• **Instructions to follow**
If a record holds a picture, skip the picture but print everything else exactly.

• **Provided data**

------------------------------------------------------------------------

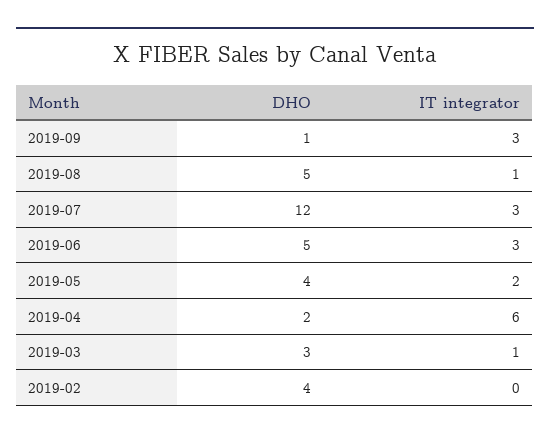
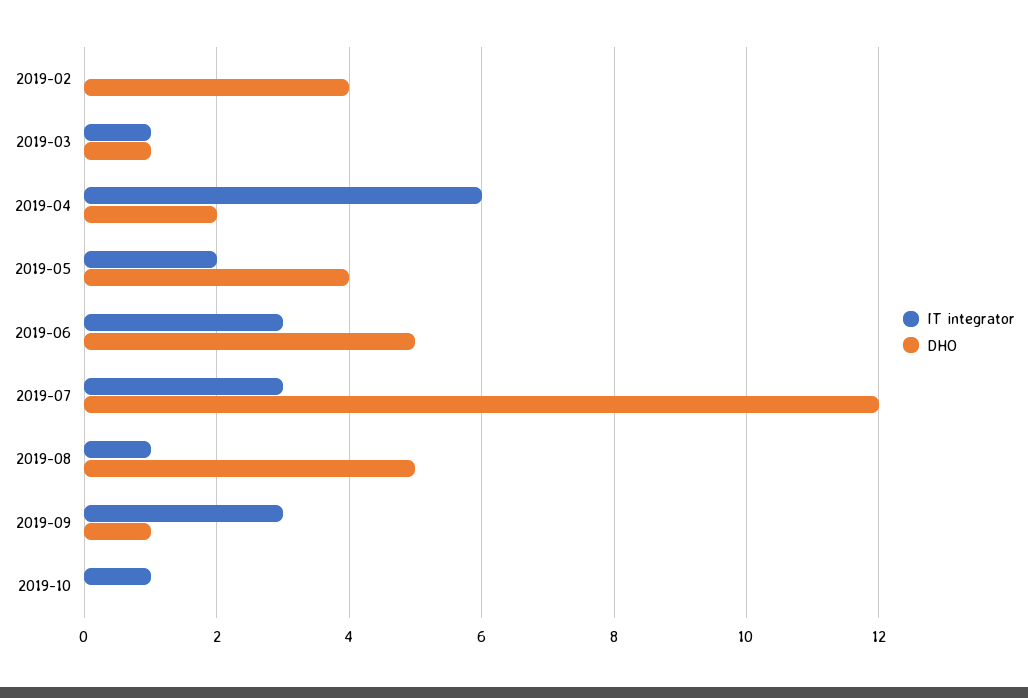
DHO, 2019-03: 3 -> 1
IT integrator, 2019-10: none -> 1
DHO, 2019-10: none -> 0

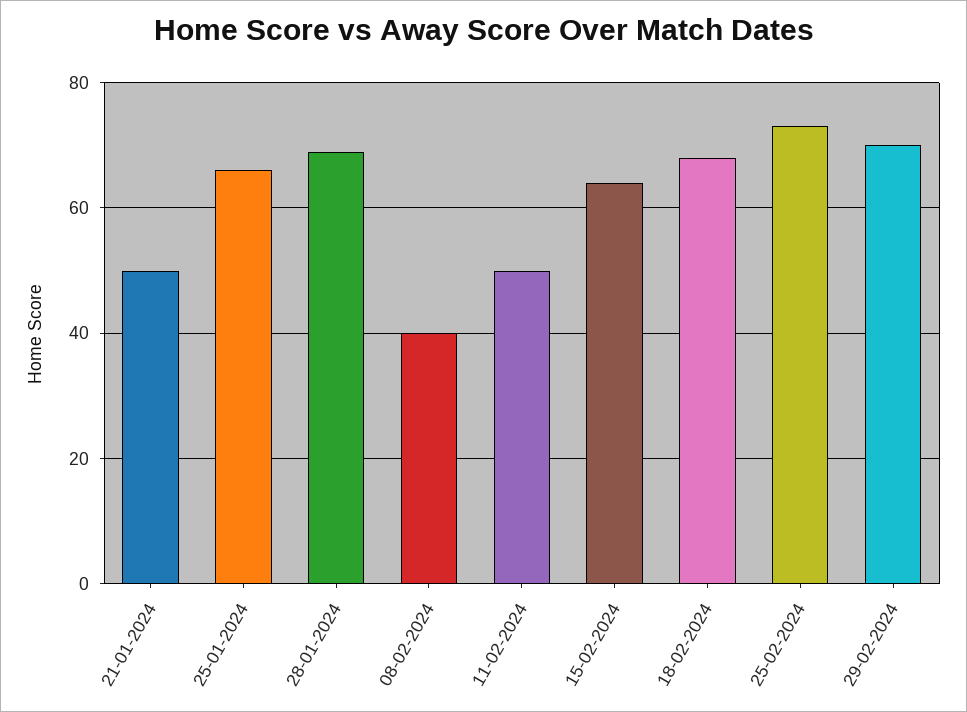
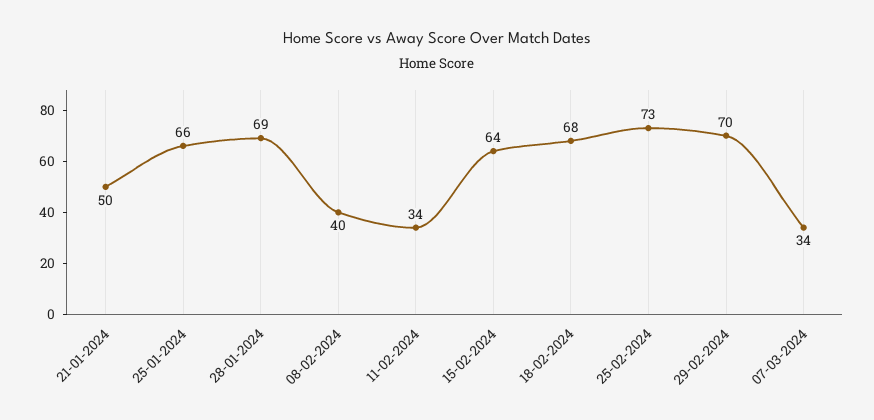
11-02-2024: 50 -> 34
07-03-2024: none -> 34

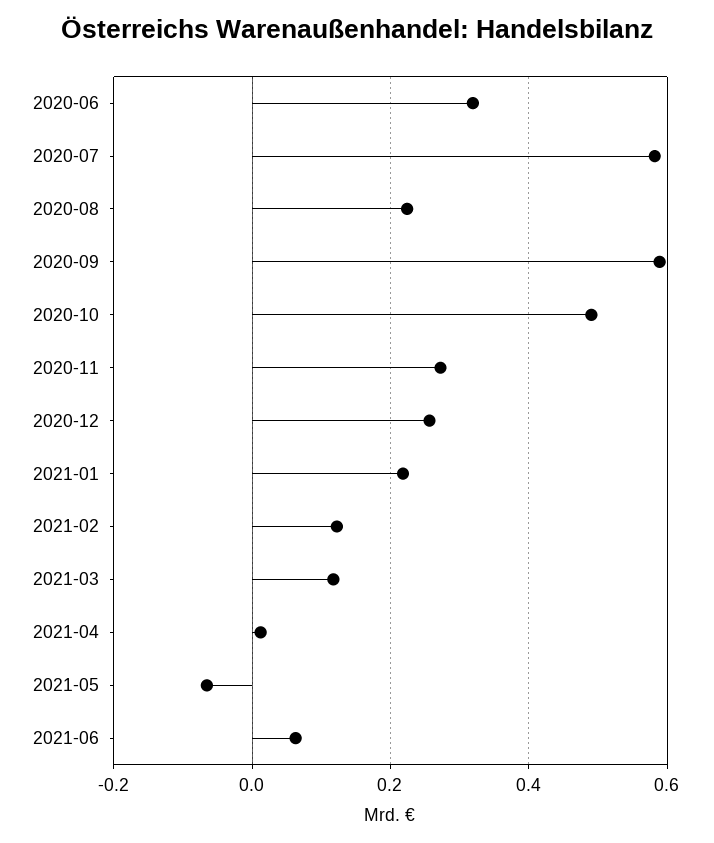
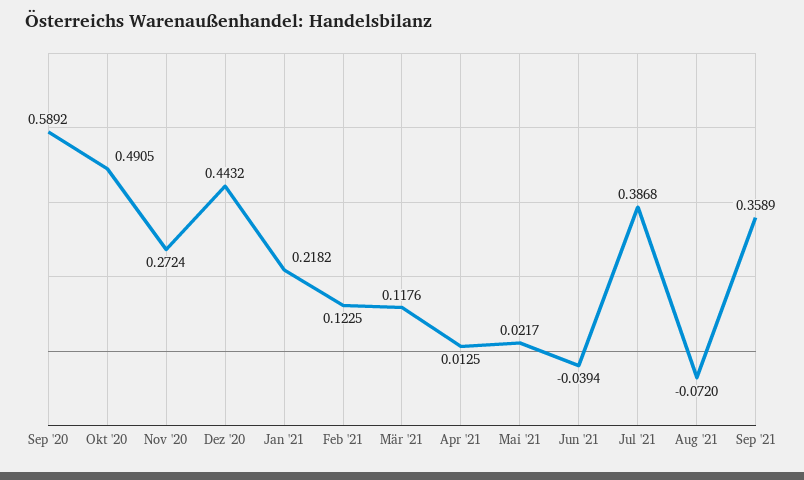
2020-06: 0.32 -> none
2020-07: 0.58 -> none
2020-08: 0.22 -> none
2020-12: 0.26 -> 0.4432
2021-05: -0.06 -> 0.0217
2021-06: 0.06 -> -0.0394
Jul '21: none -> 0.3868
Aug '21: none -> -0.072
Sep '21: none -> 0.3589

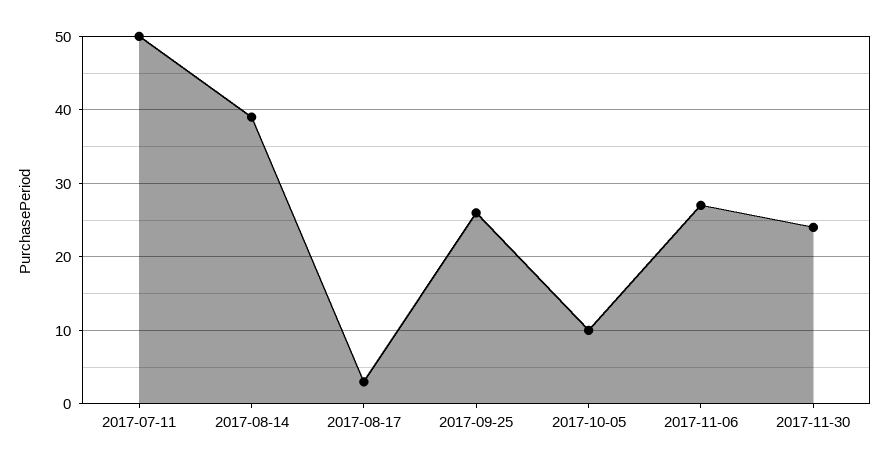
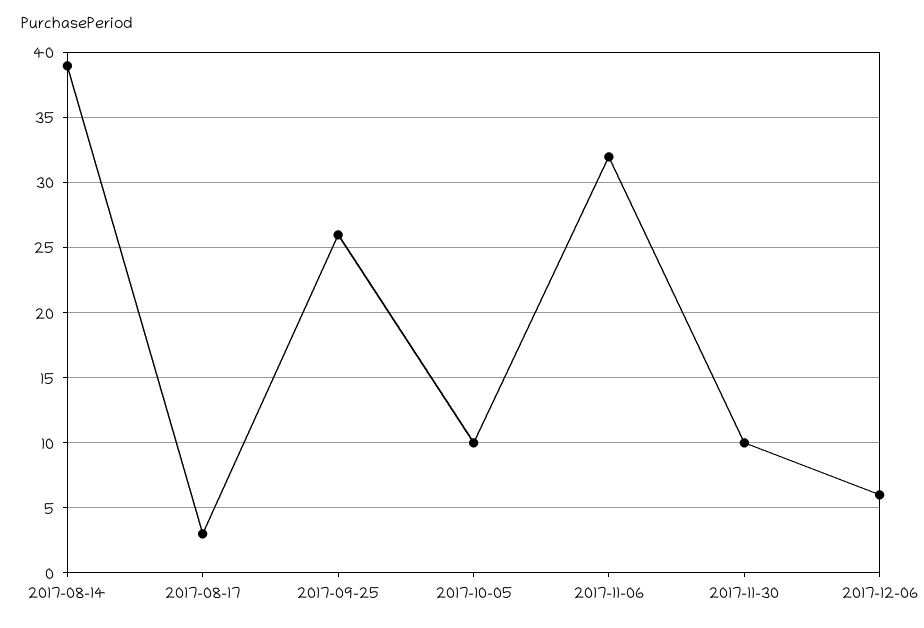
2017-07-11: 50 -> none
2017-11-06: 27 -> 32
2017-11-30: 24 -> 10
2017-12-06: none -> 6

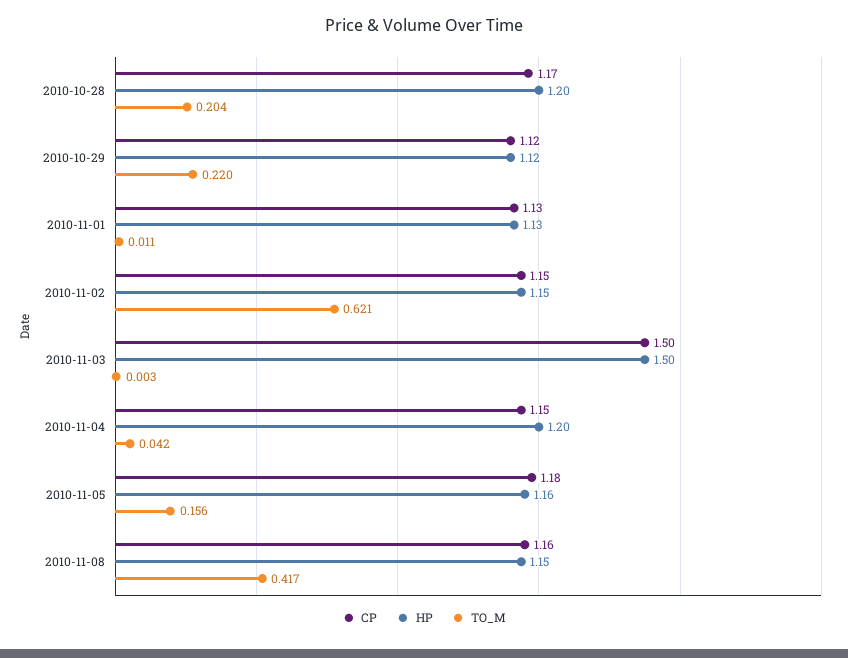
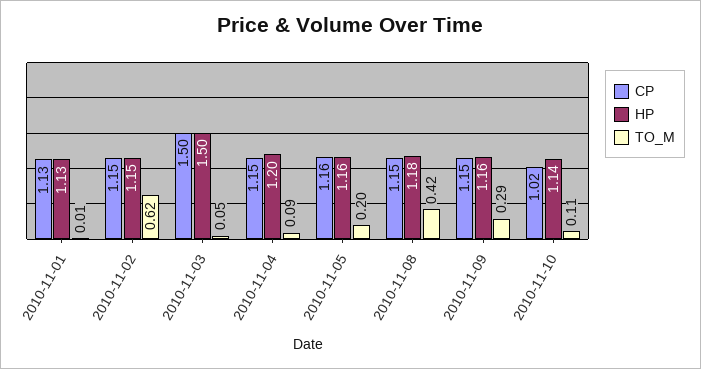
CP, 2010-10-28: 1.17 -> none
HP, 2010-10-28: 1.2 -> none
TO_M, 2010-10-28: 0.204 -> none
CP, 2010-10-29: 1.12 -> none
HP, 2010-10-29: 1.12 -> none
TO_M, 2010-10-29: 0.22 -> none
TO_M, 2010-11-03: 0.003 -> 0.05
TO_M, 2010-11-04: 0.042 -> 0.09
CP, 2010-11-05: 1.18 -> 1.16
TO_M, 2010-11-05: 0.156 -> 0.2
CP, 2010-11-08: 1.16 -> 1.15
HP, 2010-11-08: 1.15 -> 1.18
CP, 2010-11-09: none -> 1.15
HP, 2010-11-09: none -> 1.16
TO_M, 2010-11-09: none -> 0.29
CP, 2010-11-10: none -> 1.02
HP, 2010-11-10: none -> 1.14
TO_M, 2010-11-10: none -> 0.11

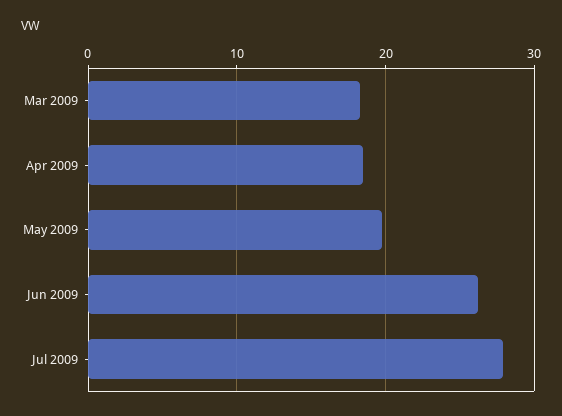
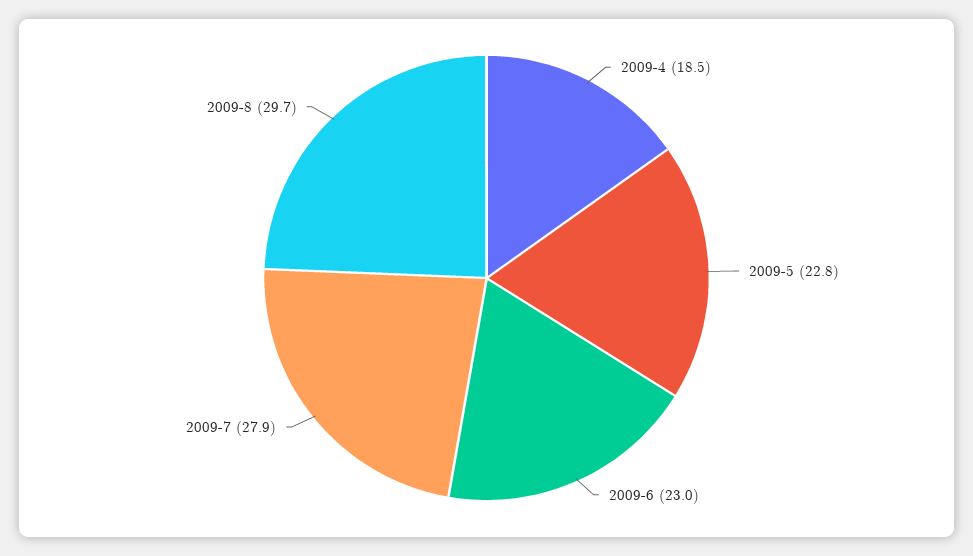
Mar 2009: 18 -> none
May 2009: 20 -> 22.8
Jun 2009: 26 -> 23
2009-8: none -> 29.7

------------------------------------------------------------------------

• **Answer section**
DHO, 2019-03: 3 -> 1
IT integrator, 2019-10: none -> 1
DHO, 2019-10: none -> 0

11-02-2024: 50 -> 34
07-03-2024: none -> 34

2020-06: 0.32 -> none
2020-07: 0.58 -> none
2020-08: 0.22 -> none
2020-12: 0.26 -> 0.4432
2021-05: -0.06 -> 0.0217
2021-06: 0.06 -> -0.0394
Jul '21: none -> 0.3868
Aug '21: none -> -0.072
Sep '21: none -> 0.3589

2017-07-11: 50 -> none
2017-11-06: 27 -> 32
2017-11-30: 24 -> 10
2017-12-06: none -> 6

CP, 2010-10-28: 1.17 -> none
HP, 2010-10-28: 1.2 -> none
TO_M, 2010-10-28: 0.204 -> none
CP, 2010-10-29: 1.12 -> none
HP, 2010-10-29: 1.12 -> none
TO_M, 2010-10-29: 0.22 -> none
TO_M, 2010-11-03: 0.003 -> 0.05
TO_M, 2010-11-04: 0.042 -> 0.09
CP, 2010-11-05: 1.18 -> 1.16
TO_M, 2010-11-05: 0.156 -> 0.2
CP, 2010-11-08: 1.16 -> 1.15
HP, 2010-11-08: 1.15 -> 1.18
CP, 2010-11-09: none -> 1.15
HP, 2010-11-09: none -> 1.16
TO_M, 2010-11-09: none -> 0.29
CP, 2010-11-10: none -> 1.02
HP, 2010-11-10: none -> 1.14
TO_M, 2010-11-10: none -> 0.11

Mar 2009: 18 -> none
May 2009: 20 -> 22.8
Jun 2009: 26 -> 23
2009-8: none -> 29.7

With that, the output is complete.